● What is being asked: Print the lines of the entries below from the one with "font-size: 18px ->" through the final line, exactly as they appear. The pictures are not part of the copy.

START The data

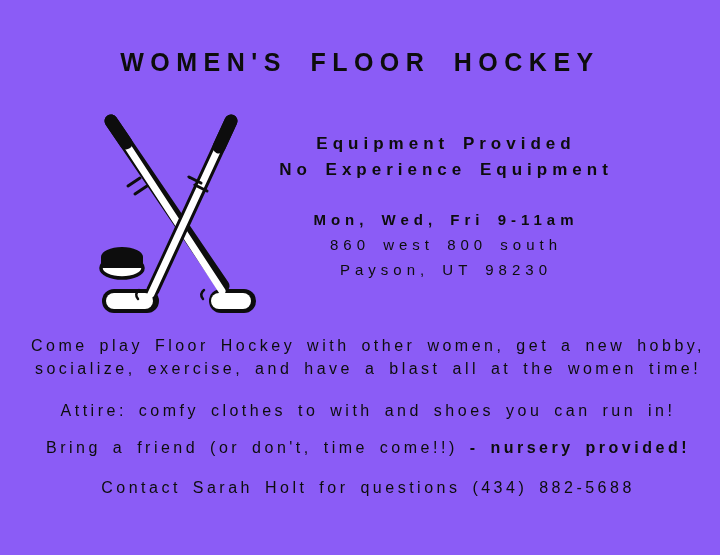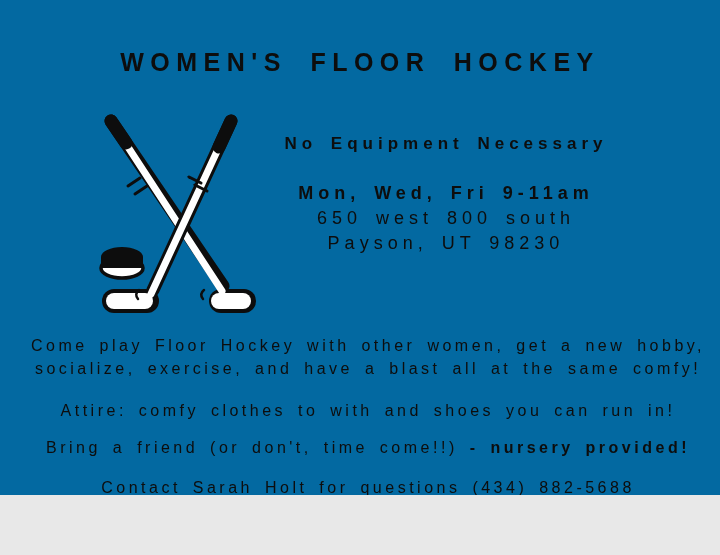"WOMEN'S FLOOR HOCKEY" .flyer { background: #0369a1 -> #8b5cf6; height: 495px -> 555px }
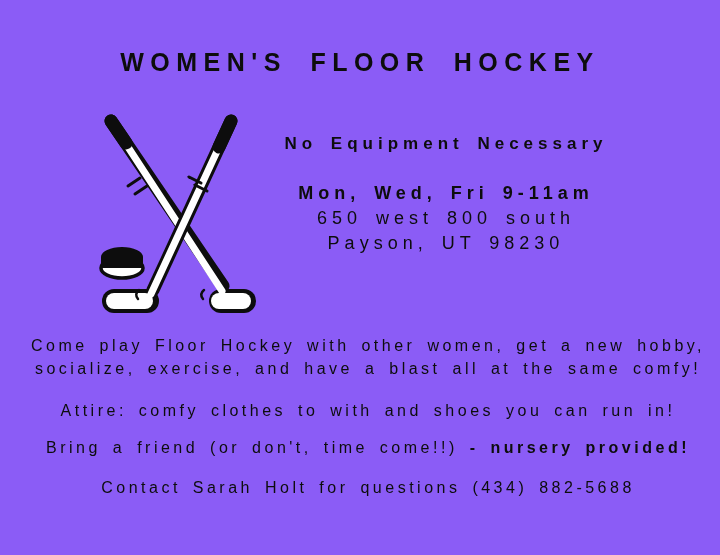"Equipment Provided" div { html: none -> <div>Equipment Provided</div> }
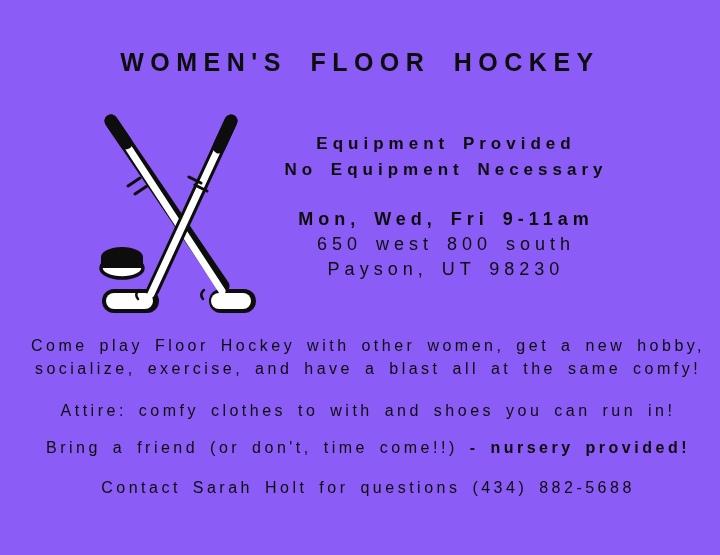"No Equipment Necessary" div { text: Equipment Necessary -> Experience Equipment }
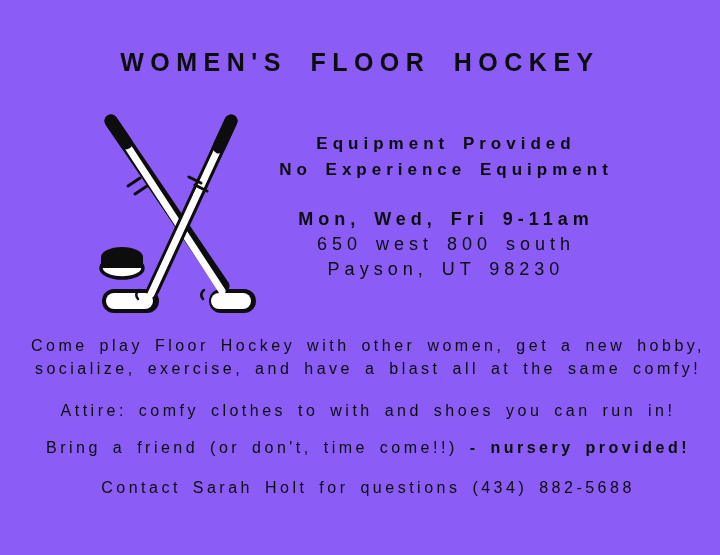"Mon, Wed, Fri 9-11am" .schedule { font-size: 18px -> 15px }
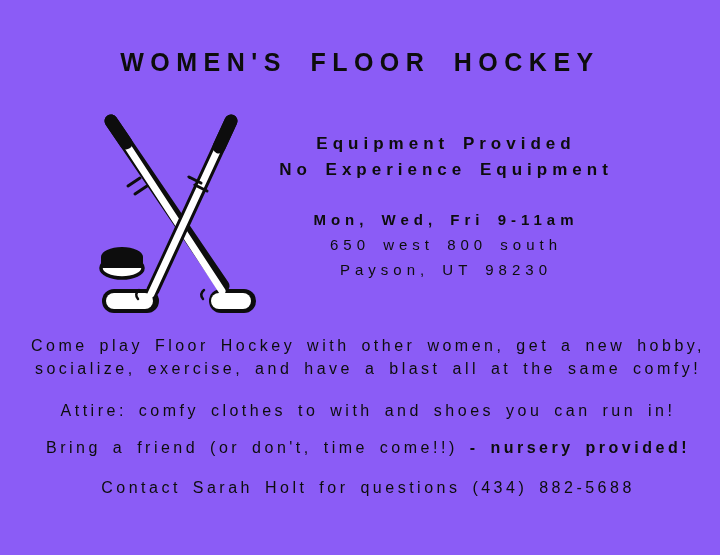"650 west 800 south" div { text: 650 -> 860 }
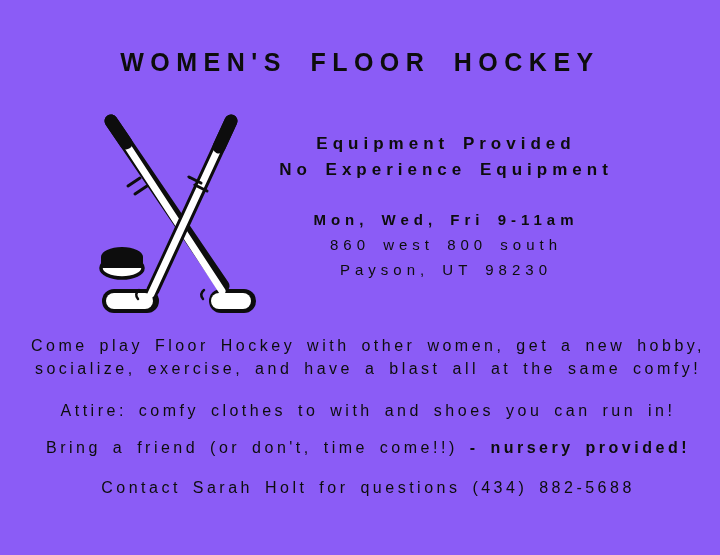"socialize, exercise, and have a" span { text: same comfy -> women time }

END The data

● Answer section:
"Mon, Wed, Fri 9-11am" .schedule { font-size: 18px -> 15px }
"650 west 800 south" div { text: 650 -> 860 }
"socialize, exercise, and have a" span { text: same comfy -> women time }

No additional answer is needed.